For the programming part of Part B of the homework, use code cell and text cell. The submitted codes should compile without any errors and do not erase the outputs.

# Name: 
# SR number:
# Program:
# Registration type (Credit/Audit):

Part A¶

This part has 10 questions.

[10 pts] Question 1. Show that the intersection of the solution set of a quadratic inequality

$$ \mathcal{C} = \{{\bf x} \in \mathbb{R}^n: {\bf x}^T{\bf A}{\bf x} + {\bf b}^T{\bf x} + c \leq 0\} $$

and a hyperplane defined by $${\bf g}^{T}{\bf x} + h = 0$$ is convex if

$${\bf A} + \lambda{\bf g}{\bf g}^T \succeq {\bf 0}.$$

Here, ${\bf A} \in \mathbb{S}^n$, ${\bf b} \in \mathbb{R}^n$, $c \in \mathbb{R}$, ${\bf g} \neq {\bf 0}$, and $\lambda \in \mathbb{R}$.

Solution 1.

Enter your answer here

[10 pts] Question 2. Suppose $h: \mathbb{R}^k \rightarrow \mathbb{R}$ and $g: \mathbb{R}^n \rightarrow \mathbb{R}^k$. Then show that their composition $f = h \circ g$ is convex when

$h$ is convex and monotonically nondecreasing, and $g$ is convex.
$h$ is convex and monotonically nonincreasing, and $g$ is concave.

Show that the function $f({\bf x}) = e^{\beta{\bf x}^T{\bf Q}{\bf x}}$ is convex for $\beta \in \mathbb{R}_+$ and ${\bf Q} \succeq {\bf 0}.$

Solution 2.

Enter your answer here

[10 pts] Question 3. Show that the sum of $k$ largest eigenvalues of ${\bf X} \in \mathbb{S}^n$ is convex on $\mathbb{S}^n$.

Solution 3.

Enter your answer here

[10 pts] Question 4. Show that the solution set of a convex optimization problem

$$ \begin{aligned} \underset{\bf x}{\text{minimize}} \quad \quad &f_0({\bf x})\nonumber\\ \text{subject to} \quad &f_i({\bf x}) \leq 0, \, i=1,2,\cdots,m\nonumber\\ &{\bf a}_i^T{\bf x} = {b}_i, \, i=1,2,\cdots,p \end{aligned} $$

is convex.

Solution 4.

Enter your answer here

[10 pts] Question 5. Let $\mathcal{X} \subset \mathbb{R}^n$ be an open convex set. A convex differentiable function $f:\mathcal{X} \rightarrow \mathbb{R}$ is $L$-smooth if and only if $$ g({\bf x}) = f({\bf x}) - \frac{L}{2} \|{\bf x}\|^2 $$ is concave.

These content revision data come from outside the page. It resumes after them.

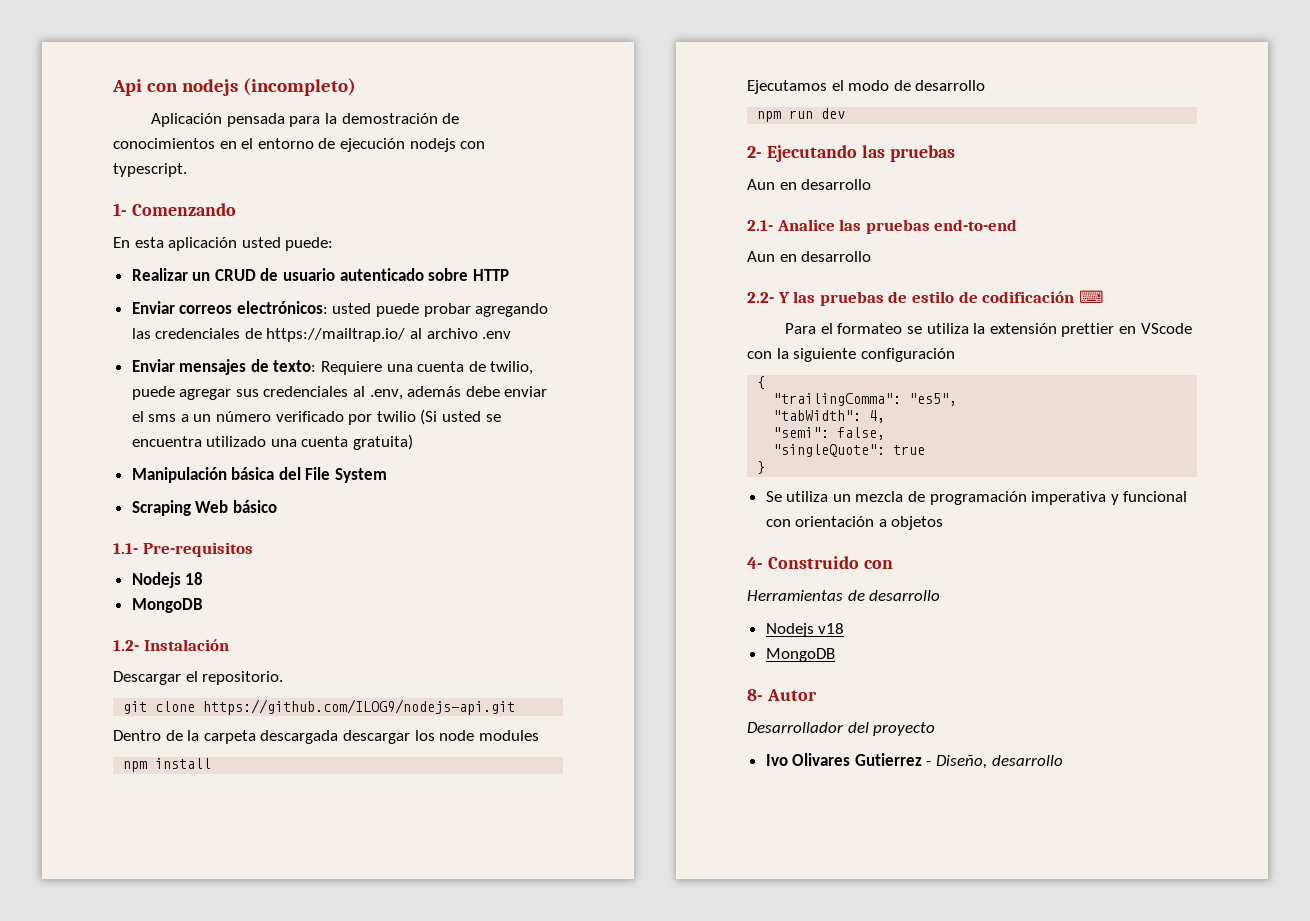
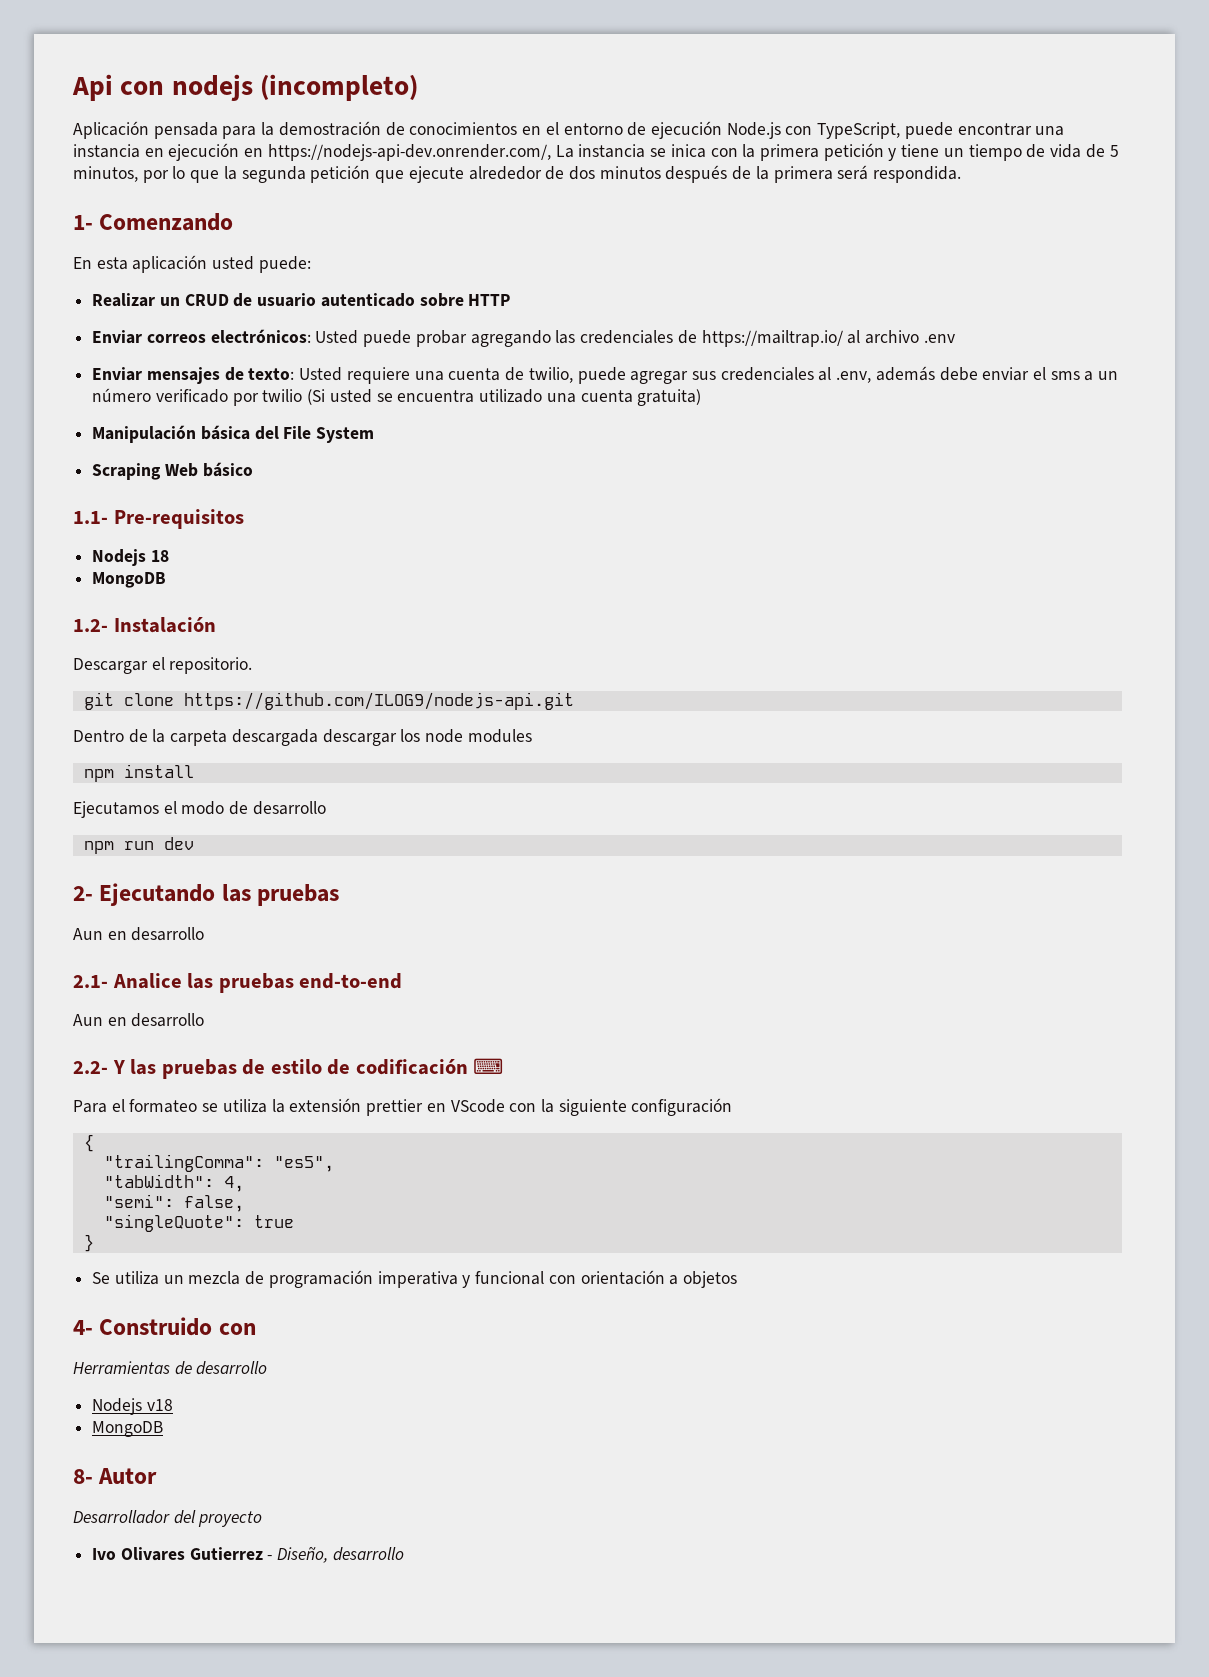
- Aplicación pensada para la demostración de conocimientos en el entorno de ejecución nodejs con typescript.
+ Aplicación pensada para la demostración de conocimientos en el entorno de ejecución Node.js con TypeScript, puede encontrar una instancia en ejecución en https://nodejs-api-dev.onrender.com/, La instancia se inica con la primera petición y tiene un tiempo de vida de 5 minutos, por lo que la segunda petición que ejecute alrededor de dos minutos después de la primera será respondida.
- Enviar correos electrónicos: usted puede probar agregando las credenciales de https://mailtrap.io/ al archivo .env
+ Enviar correos electrónicos: Usted puede probar agregando las credenciales de https://mailtrap.io/ al archivo .env
- Enviar mensajes de texto: Requiere una cuenta de twilio, puede agregar sus credenciales al .env, además debe enviar el sms a un número verificado por twilio (Si usted se encuentra utilizado una cuenta gratuita)
+ Enviar mensajes de texto: Usted requiere una cuenta de twilio, puede agregar sus credenciales al .env, además debe enviar el sms a un número verificado por twilio (Si usted se encuentra utilizado una cuenta gratuita)

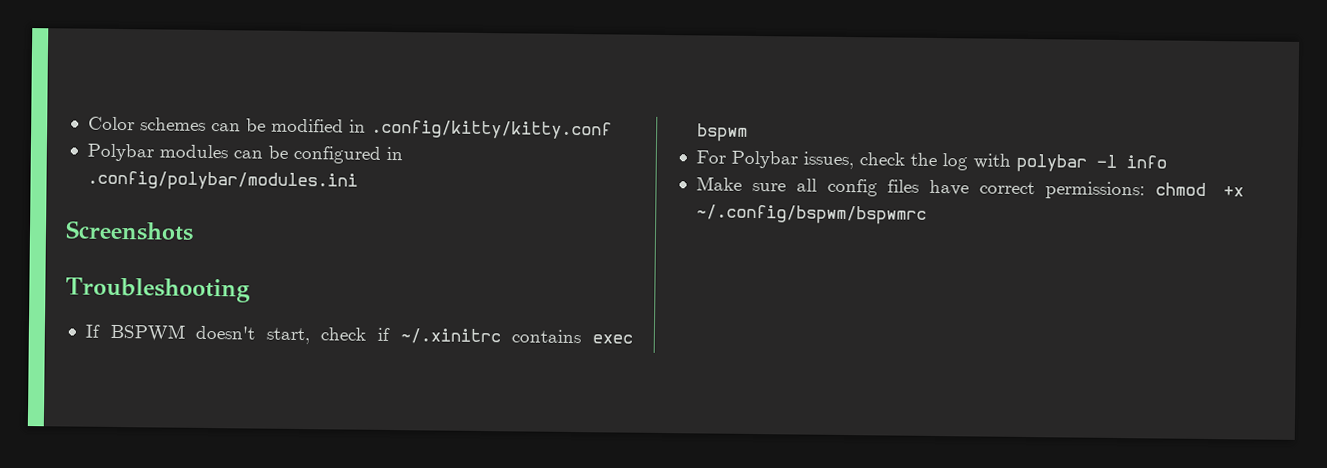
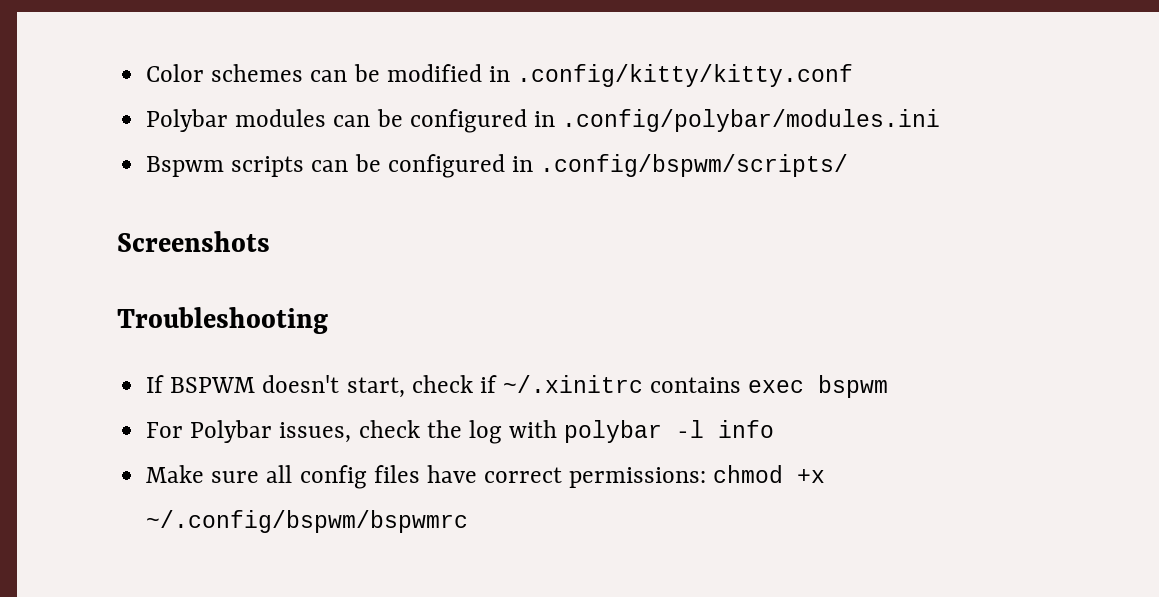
+ Bspwm scripts can be configured in .config/bspwm/scripts/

Prove the above proposition.

Solution 5.

Enter your answer here

[10 pts] Question 6. Show that there exists at most one global minimum of a strictly convex function $f$.

Solution 6.

Enter your answer here

[10 pts] Question 7. Prove the following proposition.

Strong convexity $\Rightarrow$ Strictly Convexity $\Rightarrow$ Convexity.

$\Rightarrow$ is read as "implies".

Solution 7.

Enter your answer here

[10 pts] Question 8.

A. Give one example of a function that is

convex, but not strictly convex
stricly convex, but not strongly convex

B. Is $x^4$ $L$-Lipschitz smooth?

Solution 8.

Enter your answer here

[5 pts] Question 9.: Suppose $f(\cdot)$ is $\alpha$-strongly convex and $g(\cdot)$ is convex. Show that $h = f+g$ is strongly convex.

Solution 9.

Enter your answer here

[15 pts] Question 10. If $f:\mathbb{R}^n \rightarrow \mathbb{R}$ is a closed and $\alpha$ strongly function, then its conjugate function $f^*$ is $\frac{1}{\alpha}$ smooth.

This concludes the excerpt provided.